EU Plans To Overrule National Governments’ Border Forces

In a move said to represent the biggest transfer of national sovereignty since the creation of the single currency, the European Union is to propose a standing European border force able to take control of the bloc’s external frontiers even when a national government objects.

Plans for a new permanent border force and coastguard deployed with the European Commission’s final say — replacements for the existing Frontex border agency — will be published next week, reports the Financial Times.

With opt-outs from the common EU migration policy in place Britain and Ireland would not have to take part, but the proposals represent a last desperate attempt to save the border-free Schengen zone by answering the call for common border policing repeatedly demanded by France and Germany.

The idea of a common European border force has been on the table for over 15 years, but national leaders have never yet been able to reconcile themselves with giving up their power to enforce their own borders. Indeed it recently took a threat to eject Greece from the Schengen zone before it felt able to agree to EU offers to send help aimed at securing Greek borders thus stemming the flow of migrants streaming towards Europe’s rich north.

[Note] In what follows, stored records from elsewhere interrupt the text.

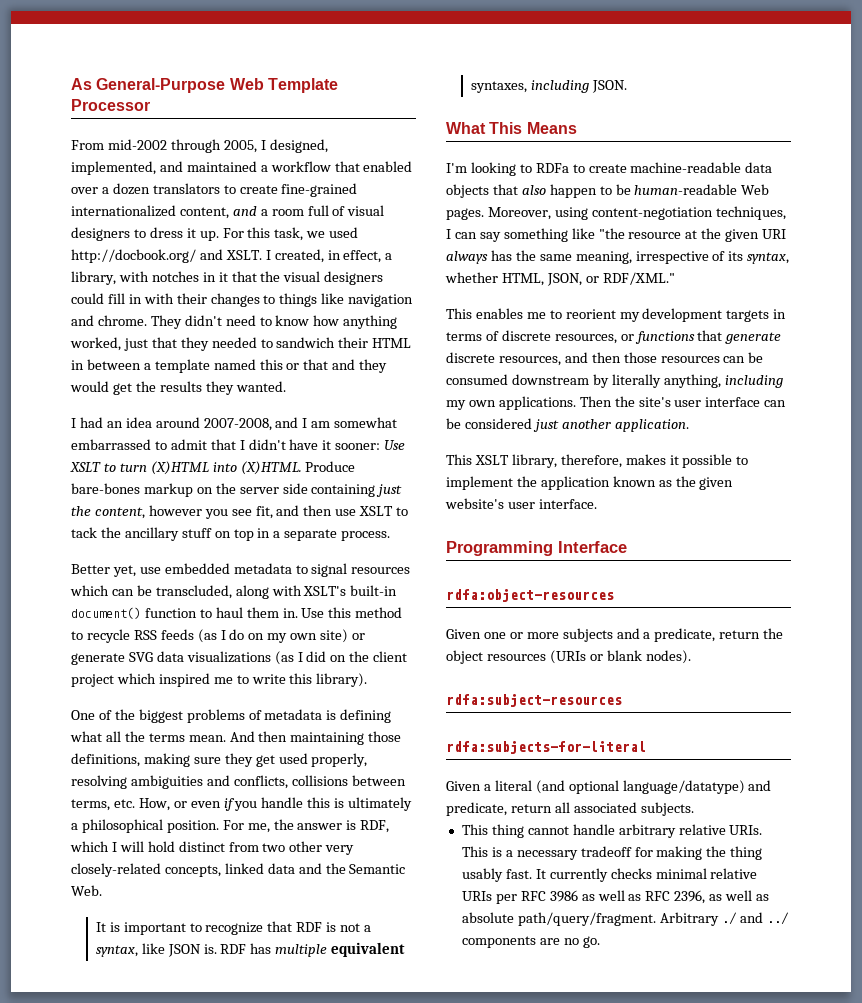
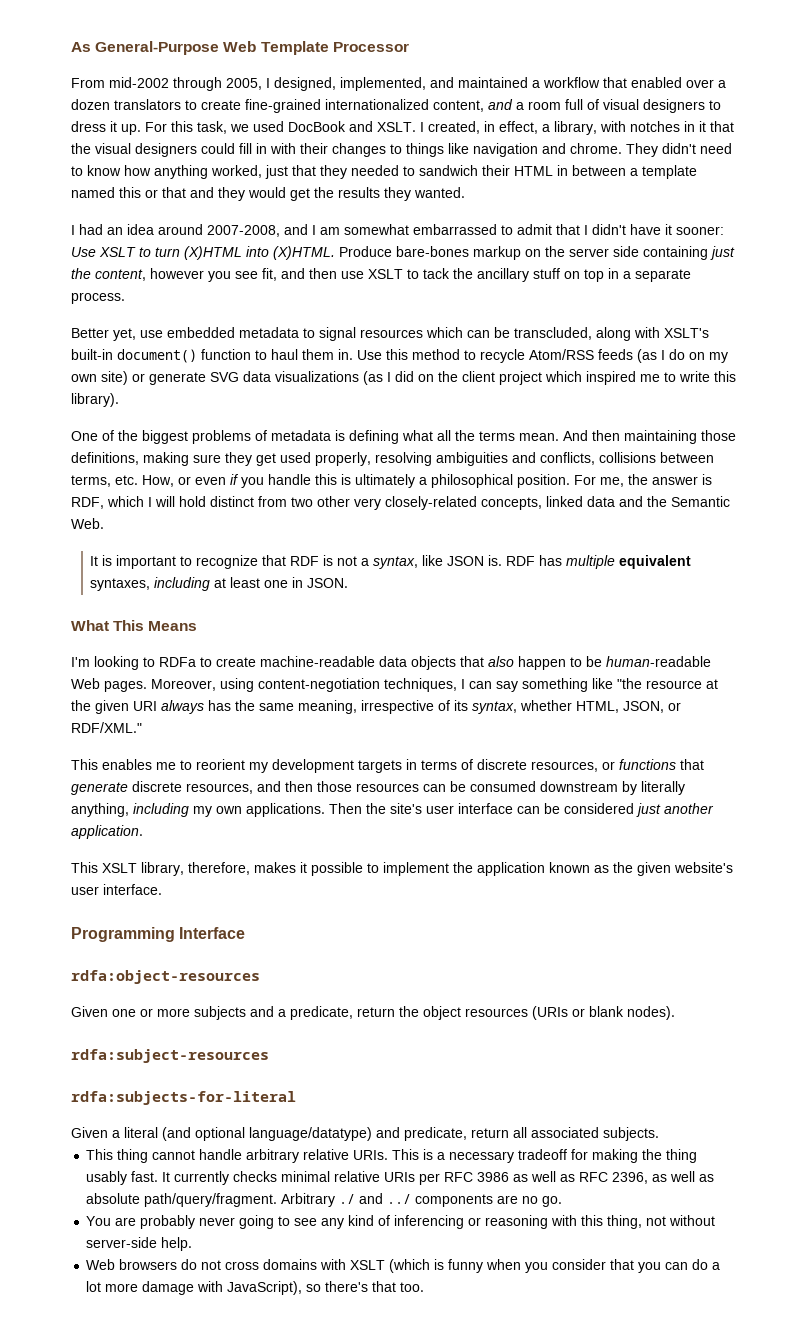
[71,249,196,263] http://docbook.org/ -> [288,121,346,132] DocBook
[133,630,157,640] RSS -> [529,349,594,360] Atom/RSS
(589, 86) none -> [214,577,304,588] at least one in
(600, 942) none -> [86,1215,716,1229] [86,1237,193,1251] [86,1259,721,1273] [86,1281,425,1295] // You are probably never going to see any kind of inferencing or reasoning with this thing, not without server-side help. // Web browsers do not cross domains with XSLT (which is funny when you consider that you can do a lot more damage with JavaScript), so there's that too.

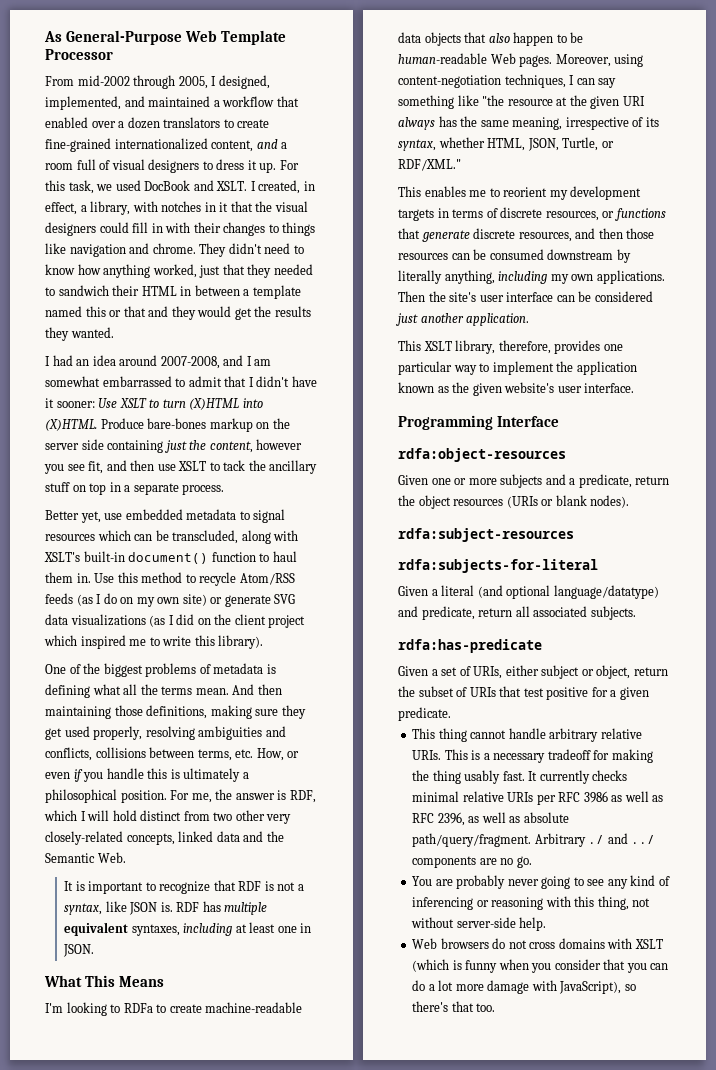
(664, 707) none -> [562,137,599,151] Turtle,
[254,862,363,876] makes it possible -> [554,340,623,354] [398,361,477,375] provides one particular way
(659, 1134) none -> [398,639,542,653] [398,665,668,679] [398,686,649,700] [398,707,451,721] // rdfa:has-predicate // Given a set of URIs, either subject or object, return the subset of URIs that test positive for a given predicate.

The European Commission has been emboldened by a number of factors. First, the ongoing migration crisis has exposed the feeble nature of existing external border controls. Secondly, the suggestion that two suspected terrorists who carried out the Paris attacks were able to enter the EU as bogus refugees made its own case for strengthened external border checks.

Supporters of the proposals say the limitations of Frontex are now obvious, chiefly that it can only co-ordinate border protection, not enforce it, and is unable to deport those ruled to have no right to remain in Europe. It cannot even equip and employ its own border guards.

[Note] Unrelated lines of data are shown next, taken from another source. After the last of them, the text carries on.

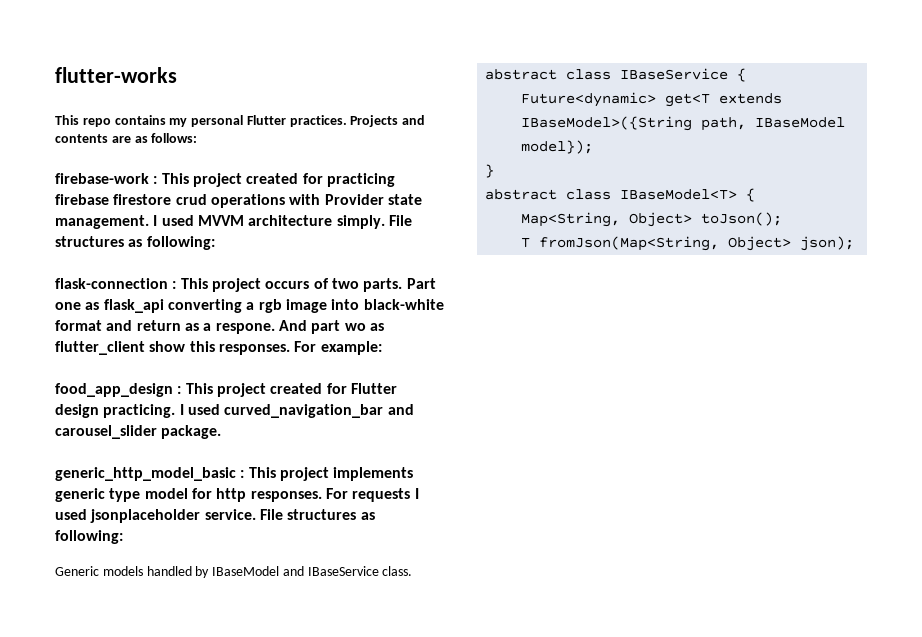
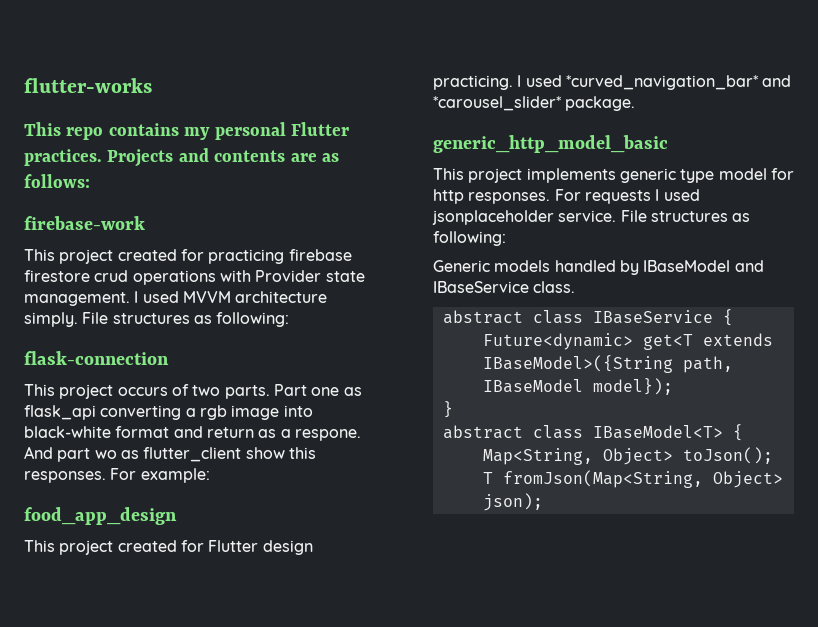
[153,176,158,184] : -> (145, 223) //
[172,281,177,289] : -> (169, 358) //
[177,386,182,394] : -> (177, 516) //
[224,404,414,418] [55,425,157,439] curved_navigation_bar and carousel_slider -> [565,75,792,90] [433,96,561,111] *curved_navigation_bar* and *carousel_slider*
[240,470,245,478] : -> (668, 144) //

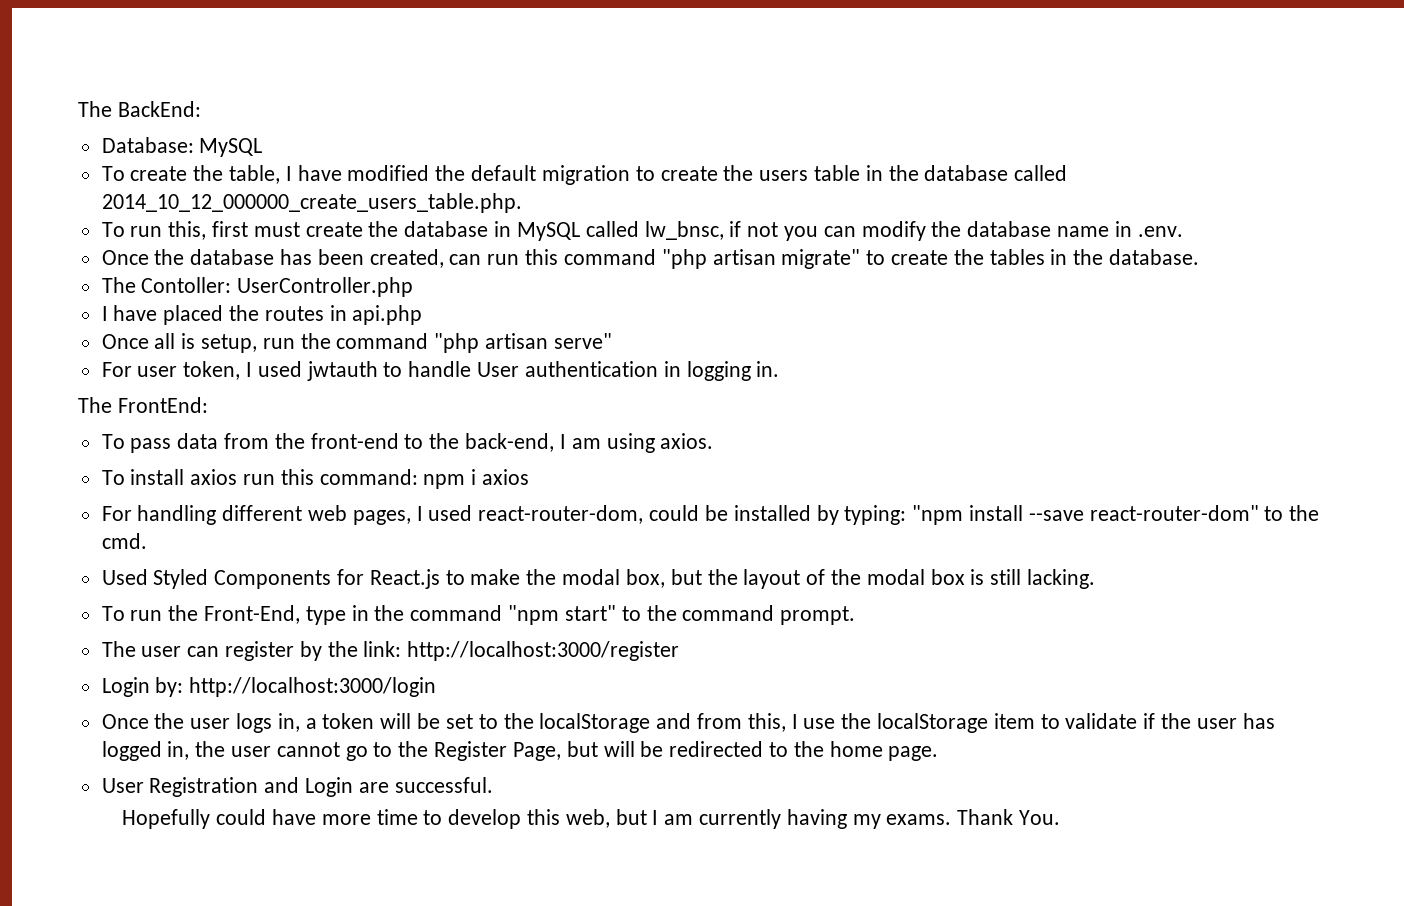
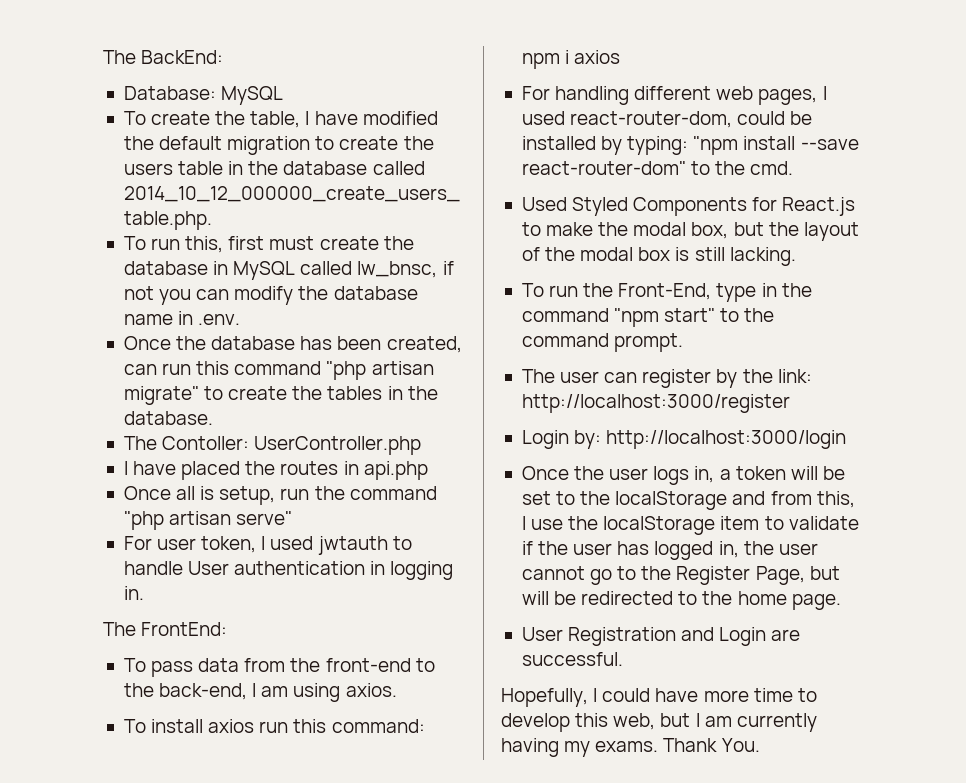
[122,809,211,829] Hopefully -> [501,688,598,707] Hopefully, I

Although the plans envisage national capitals retaining control of their borders in normal circumstances, the new agency will be able to monitor national efforts and step in where the management board of the newly formed European Border and Coast Guard decides protection on offer is inadequate.

The proposed border force would even operate in those non-EU countries that are part of the Schengen zone — Norway, Iceland and Switzerland.

Migration, Home Affairs and Citizenship Commissioner Dimitris Avramopoulos said:

“The refugee crisis has shown the limitations of the current EU border agency, Frontex, to effectively address and remedy the situation created by . . . the pressure on Europe’s external borders.”

He added that the proposed border force would “protect and strengthen Schengen”.